La naturaleza en Rulfo es, con frecuencia, muda. Se ve, no se escucha. El narrador de un relato advierte: “Ya mirará usted ese viento que sopla sobre Luvina. Es pardo. (…) Ya lo verá usted”. Un viento que sopla, que se prende de las cosas “como si las mordiera”. Un viento agresivo, pero silencioso como la muerte. En otro relato, “el hombre encontró la línea del río por el color amarillo de los sabinos. No lo oía. Sólo lo veía retorcerse bajo las sombras”. Un río tempestuoso y mudo, que “se traga de vez en cuando alguna rama en sus remolinos, sorbiéndola sin que se oiga ningún quejido” (“El hombre”). Los personajes de Rulfo hablan entre dientes, escuchan y observan, porque de ese modo aprehenden la realidad y se guarecen de ella.

Juan Rulfo se dedicó a observar en silencio y a observar el silencio. Sus personajes no ven, miran y con esa mirada abarcan un mundo que no siempre tiene sentido. “Yo no me acuerdo; pero bien pudo ser. Quizá los dos estábamos ciegos y no nos dimos cuenta de que nos matábamos uno al otro. Bien pudo ser”. Esta es la declaración del protagonista de “En la madrugada”, cuando se le interroga sobre la muerte de su patrón. Muchos miran sin ver, o ven más con menos. Remigio Torrico, de “La cuesta de las comadres”, era tuerto “pero el ojo negro y medio cerrado que le quedaba parecía acercar tanto las cosas que casi las traía junto a sus manos”. El universo de Rulfo está poblado por miradas que tienen otra función que la de ver. El enfermo en “Talpa” insiste en ir de peregrinación “para que Ella [la Virgen] con su mirada le curara sus llagas”. En Pedro Páramo, Juan Preciado llega a Comala con los ojos de su madre: “Traigo los ojos con que ella miró estas cosas, por que me dio sus ojos para ver” y con ellos ve el pasado. No el pasado objetivo, sino el del recuerdo, el que está lleno de trampas, de sobreentendidos, de murmullos y de silencios. La memoria es traidora, “resulta fácil ver las cosas desde aquí, meramente traídas por el recuerdo, donde no tienen parecido ninguno”. Así lo dice el narrador de “Luvina”, que desaconseja a un desconocido de ir a ese pueblo desolado, azotado por un viento pardo y espeso, y en el que todo lo que él pudo ver fue “la imagen del desconsuelo… siempre”.
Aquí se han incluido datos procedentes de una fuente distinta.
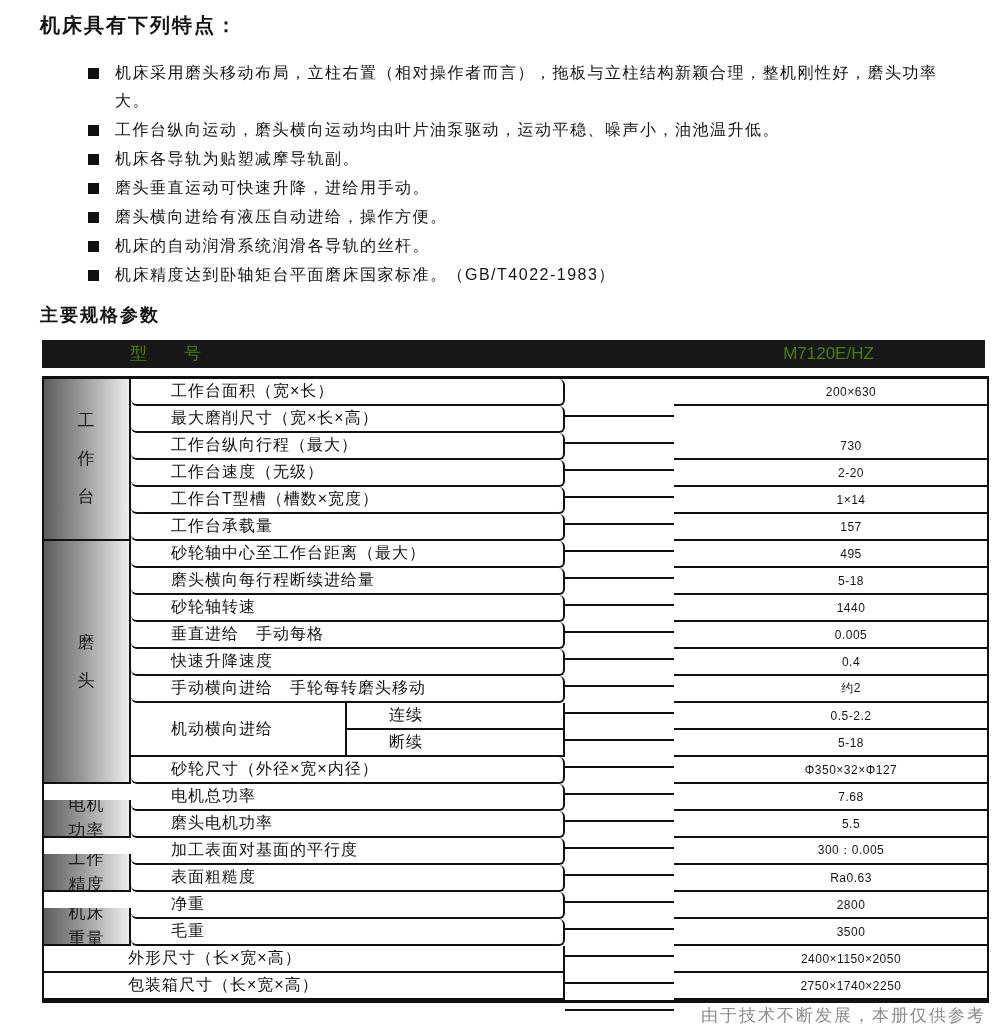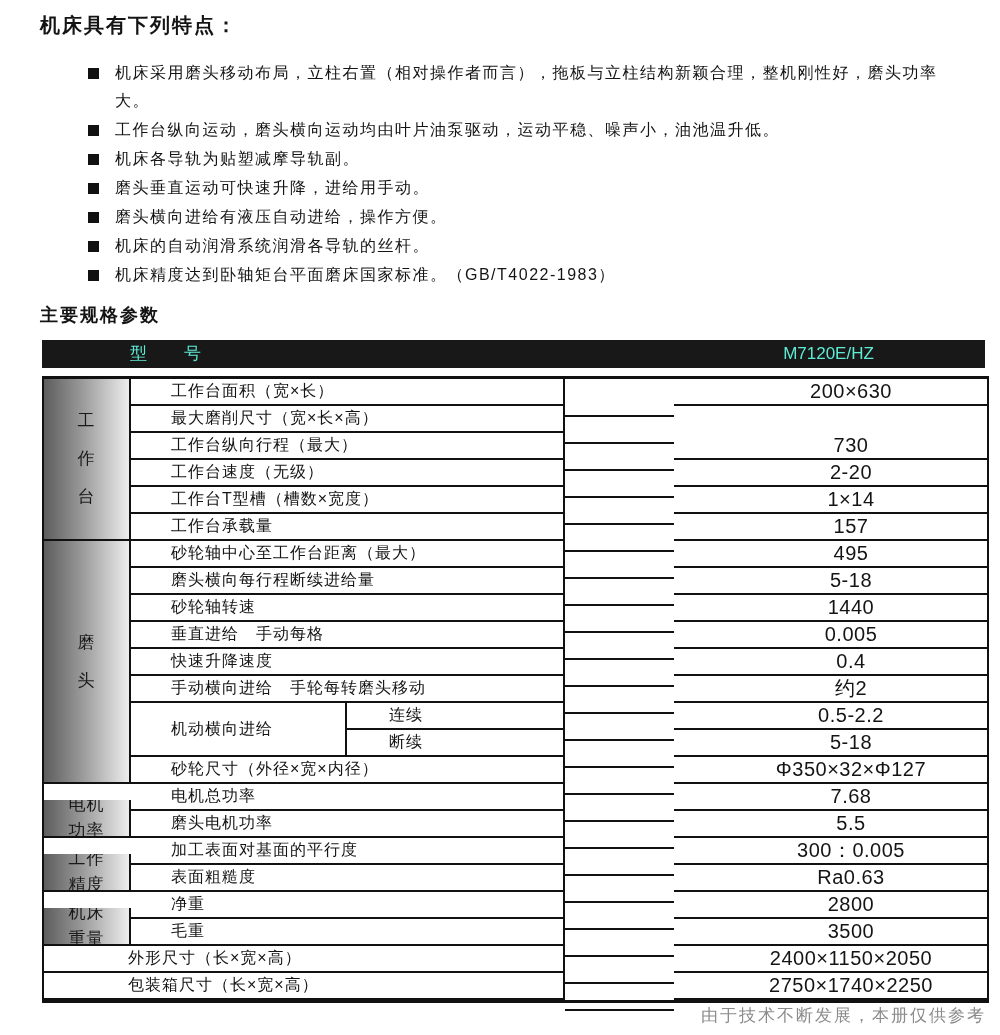--- a/index.html
+++ b/index.html
@@ -21,21 +21,21 @@
     flex:0 0 auto; width:11px; height:11px; background:#111;
     margin:9px 16px 0 0;
   }
   .feature-text { font-size:16px; line-height:28px; letter-spacing:1.5px; width:860px; }
 
   
   .specs-title { position:absolute; left:40px; top:303px; font-size:18px; font-weight:bold; letter-spacing:2px; }
 
   .model-bar {
     position:absolute; left:42px; top:340px; width:943px; height:28px;
-    background:#181818; color:#5eead4;
+    background:#181818; color:#4d7c0f;
   }
   .model-label {
     position:absolute; left:88px; top:0; line-height:28px; font-size:17px; letter-spacing:1px;
   }
   .model-value {
     position:absolute; left:630px; top:0; width:313px; text-align:center; line-height:28px; font-size:17px;
   }
 
   
   .spec-table {
@@ -55,32 +55,32 @@
     font-size:16px; letter-spacing:1px;
     overflow:hidden;
   }
   .cat {
     grid-column:1; justify-content:center; text-align:center;
     border-right:2px solid #111;
     background:linear-gradient(to right,#5d5d5d 0%,#9a9a9a 45%,#ededed 100%);
     white-space:pre-line; font-size:17px; line-height:26px; color:#1a1a1a;
   }
   .cat.tall { line-height:38px; }
-  .param { grid-column:2 / 4; border-right:2px solid #111; padding-left:40px; }
+  .param { grid-column:2 / 4; border-right:2px solid #111; padding-left:40px;border-radius:6px; }
   .param-main { grid-column:2; grid-row:span 2; border-right:2px solid #111; padding-left:40px; }
   .param-sub { grid-column:3; border-right:2px solid #111; padding-left:42px; }
   .full-label { grid-column:1 / 4; border-right:2px solid #111; padding-left:84px; }
   .unit {
     grid-column:4; justify-content:center;
     border-right:2px solid #111;
     background:linear-gradient(to right,#8e8e8e 0%,#c2c2c2 50%,#e6e6e6 100%);
     font-size:16px;
     margin-top:36px;
   }
-  .value { grid-column:5; justify-content:center; font-size:20px; letter-spacing:0.5px;padding-left:41px; }
+  .value { grid-column:5; justify-content:center; font-size:12px; letter-spacing:0.5px;padding-left:41px; }
   .span2 { grid-row:span 2;margin-top:16px; }
   .span6 { grid-row:span 6; }
   .span9 { grid-row:span 9; }
 
   .footer-note {
     position:absolute; right:14px; top:1004px;
     color:#8b8b8b; font-size:17px; letter-spacing:2px;
   }
 </style>
 </head>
La escritura de Rulfo es fotográfica, posee un lente que revela cosas que el ojo desnudo no puede ver. “Yo sé cómo le brillaban antes los ojos como si fueran charcos alumbrados por la luna”, cuenta el narrador de “Talpa”. Su fotografía es, a su vez, escritura. Se nutre de sus personajes y es casi imposible no imaginar que los sujetos en sus fotografías nos visitarán entre las líneas de su obra. Una de sus fotografías muestra a dos marchantas, una anciana y otra joven, ambas envueltas en rebozos, ambas con la mirada expectante. A pesar del contexto, cuando miramos sus rostros no escuchamos el barullo del mercado, sino el silencio angustiante de lo inevitable, de ese “destino inescrutable” al que, al igual que todos sus personajes, están condenadas.

Mariana Martínez Salgado - Escritora, editora y consultora en innovación educativa.